## What is expected
Where does the word "with" appear in the entries below? Copy each line that holds it.

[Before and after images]

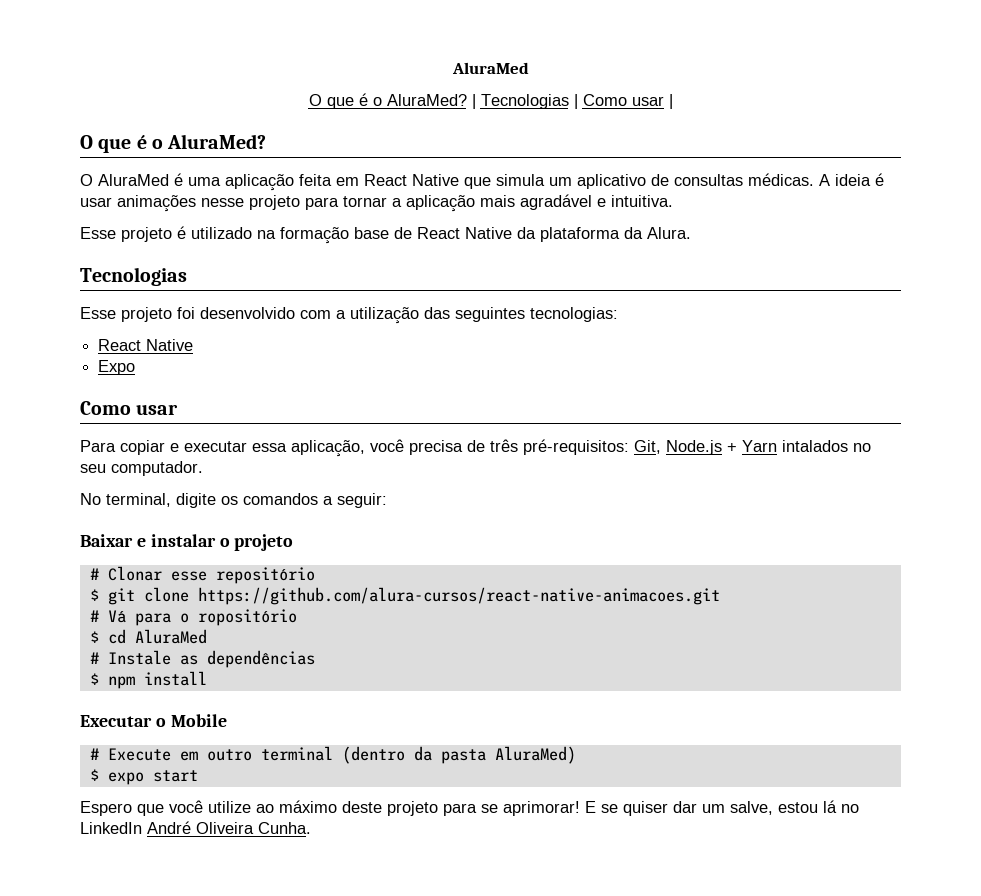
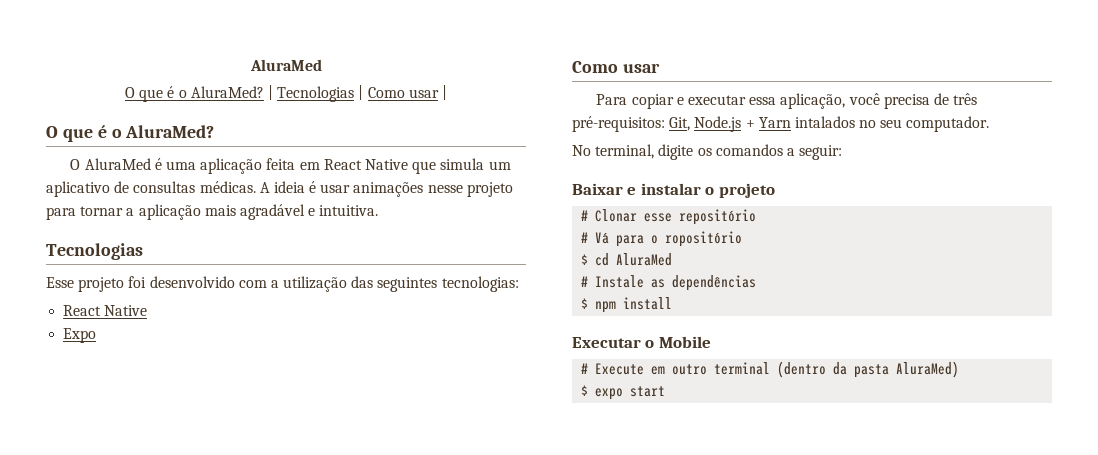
[80,226,691,244] // Esse projeto é utilizado na formação base de React Native da plataforma da Alura. -> (379, 210) none
[89,587,720,605] // $ git clone https://github.com/alura-cursos/react-native-animacoes.git -> (757, 217) none
[80,800,859,816] [80,821,311,834] // Espero que você utilize ao máximo deste projeto para se aprimorar! E se quiser dar um salve, estou lá no LinkedIn André Oliveira Cunha. -> (666, 391) none

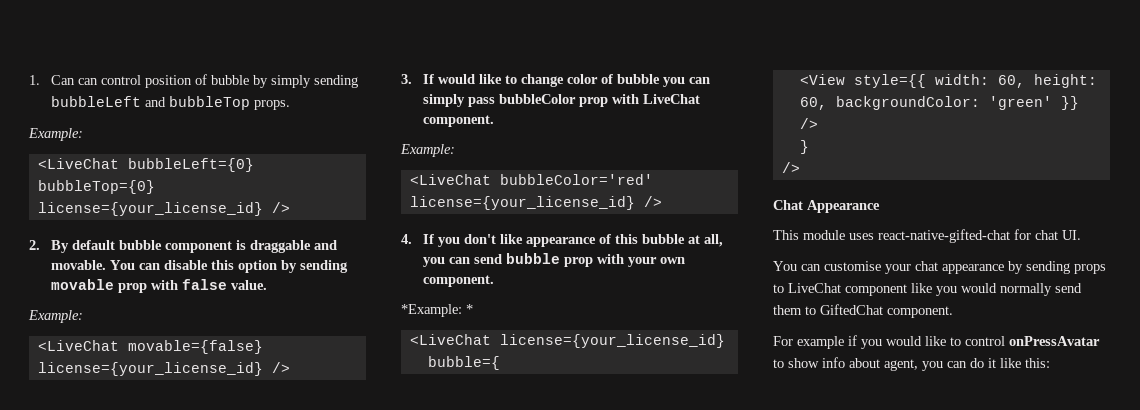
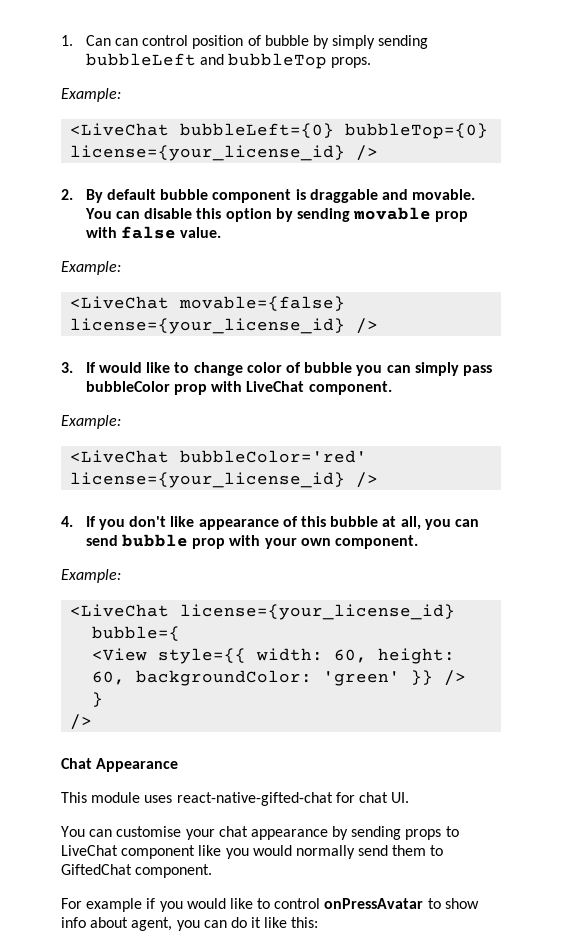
[401,304,473,317] *Example: * -> [61,569,121,583] Example:

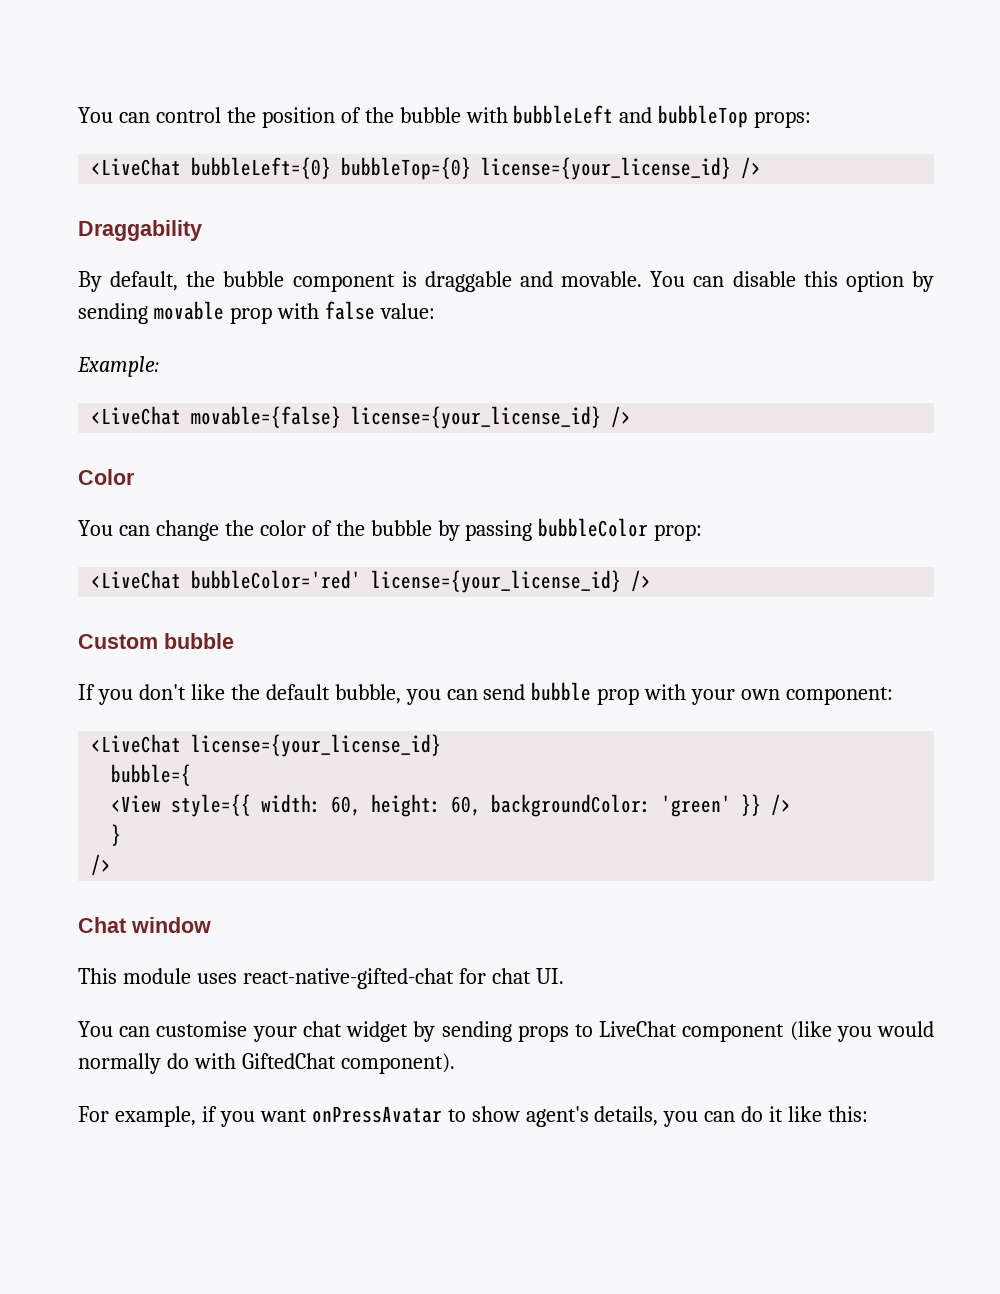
[61,35,111,46] 1. Can -> [78,107,113,123] You
(189, 40) none -> [226,107,256,123] the
[264,35,429,49] bubble by simply sending -> [364,107,508,123] the bubble with
[331,57,372,68] [61,88,121,102] props. // Example: -> [754,111,812,128] props:
[61,189,157,203] 2. By default -> [78,220,202,241] [78,271,216,292] Draggability // By default, the
[180,227,222,238] value. -> [379,303,435,319] value:
[61,362,492,376] [85,381,392,395] [61,415,121,429] 3. If would like to change color of bubble you can simply pass bubbleColor prop with LiveChat component. // Example: -> [78,469,135,485] [78,518,703,541] Color // You can change the color of the bubble by passing bubbleColor prop:
[61,516,73,527] 4. -> [78,633,234,649] Custom bubble //
[198,516,421,530] appearance of this bubble at all, -> [230,684,401,704] the default bubble,
[334,535,418,549] [61,569,121,583] component. // Example: -> [786,687,894,705] component:
[96,758,179,772] Appearance -> [131,917,211,933] window
[250,829,328,840] appearance -> [346,1021,409,1042] widget
[198,845,222,856] like -> [789,1021,832,1041] (like
[358,845,444,856] [61,864,213,878] send them to GiftedChat component. -> [166,1053,455,1074] do with GiftedChat component).
[86,898,143,912] example -> [114,1106,196,1127] example,
[186,898,479,909] [61,917,173,931] would like to control onPressAvatar to show info about agent, -> [259,1106,659,1127] want onPressAvatar to show agent's details,

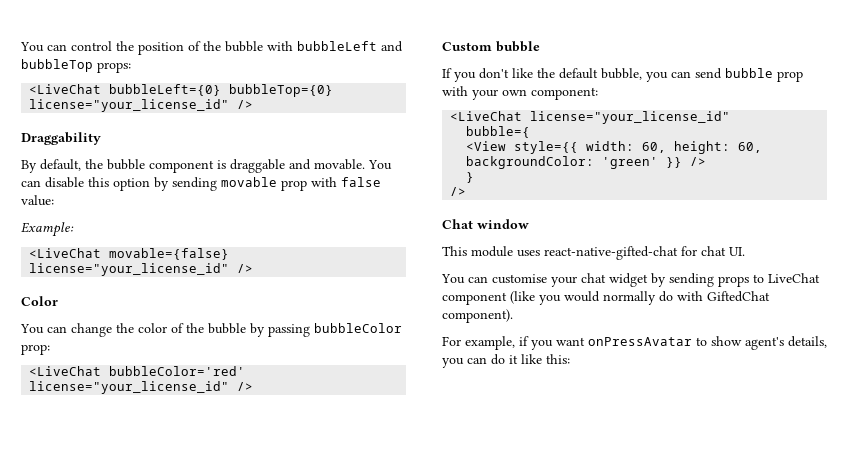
[481,157,732,180] license={your_license_id} -> [29,99,230,112] license="your_license_id"
[351,406,602,429] license={your_license_id} -> [29,263,230,276] license="your_license_id"
[371,570,622,593] license={your_license_id} -> [29,381,230,394] license="your_license_id"
[191,734,442,757] license={your_license_id} -> [530,111,731,124] license="your_license_id"

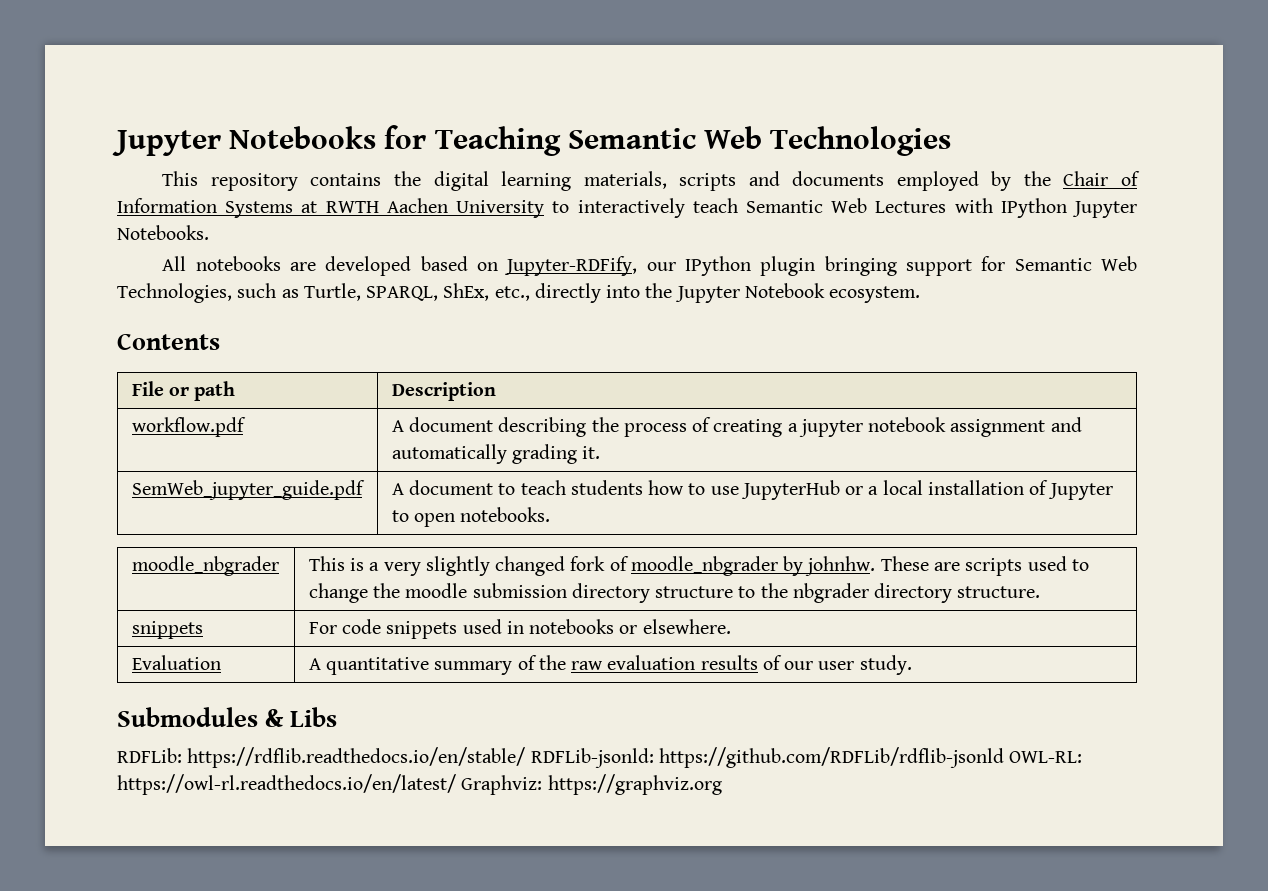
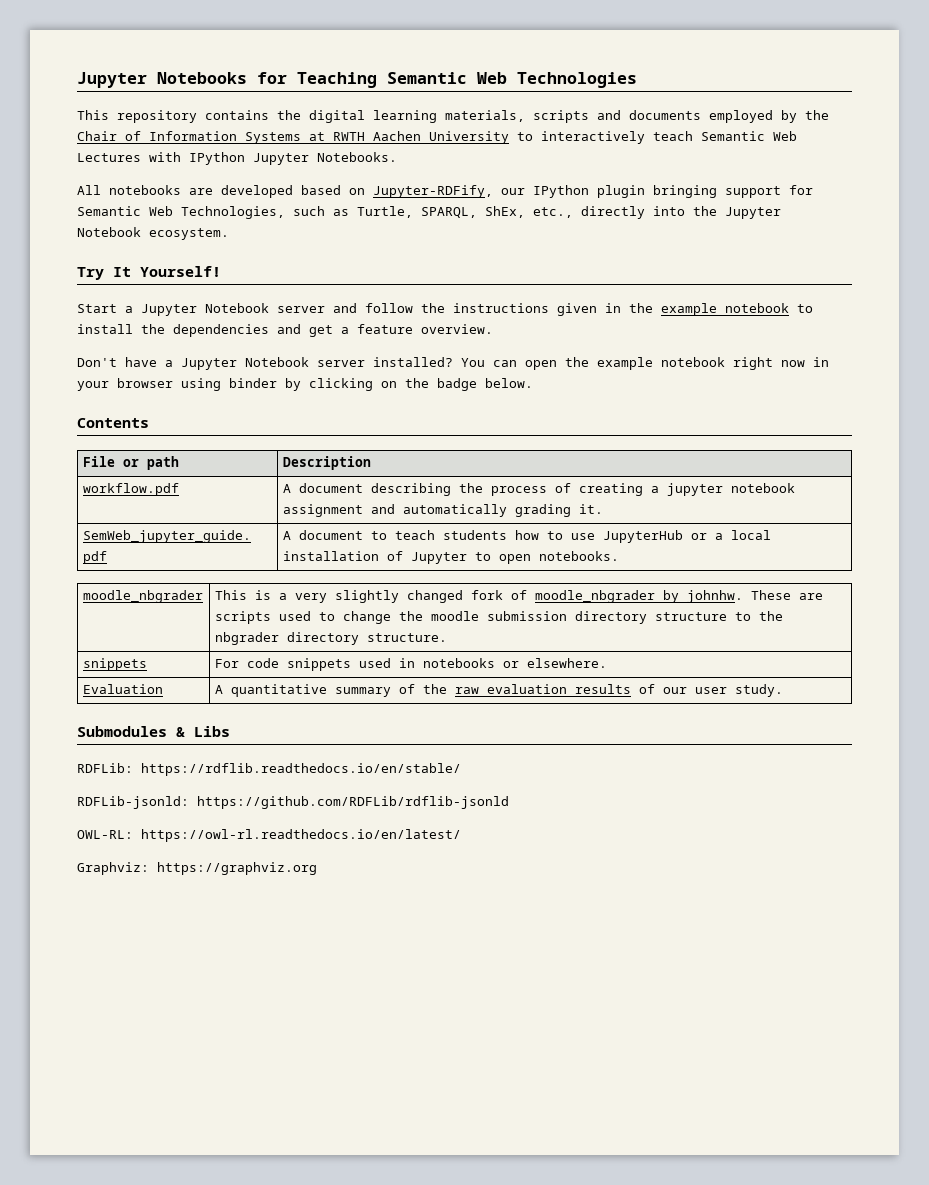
(921, 294) none -> [77,266,221,280] [77,303,813,316] [77,324,493,337] [77,357,829,370] [77,378,533,391] // Try It Yourself! // Start a Jupyter Notebook server and follow the instructions given in the example notebook to install the dependencies and get a feature overview. // Don't have a Jupyter Notebook server installed? You can open the example notebook right now in your browser using binder by clicking on the badge below.
(526, 757) none -> (461, 769) //
(1004, 757) none -> (509, 802) //
(456, 784) none -> (461, 835) //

## Your response
[264,35,429,49] bubble by simply sending -> [364,107,508,123] the bubble with
[61,362,492,376] [85,381,392,395] [61,415,121,429] 3. If would like to change color of bubble you can simply pass bubbleColor prop with LiveChat component. // Example: -> [78,469,135,485] [78,518,703,541] Color // You can change the color of the bubble by passing bubbleColor prop:
[358,845,444,856] [61,864,213,878] send them to GiftedChat component. -> [166,1053,455,1074] do with GiftedChat component).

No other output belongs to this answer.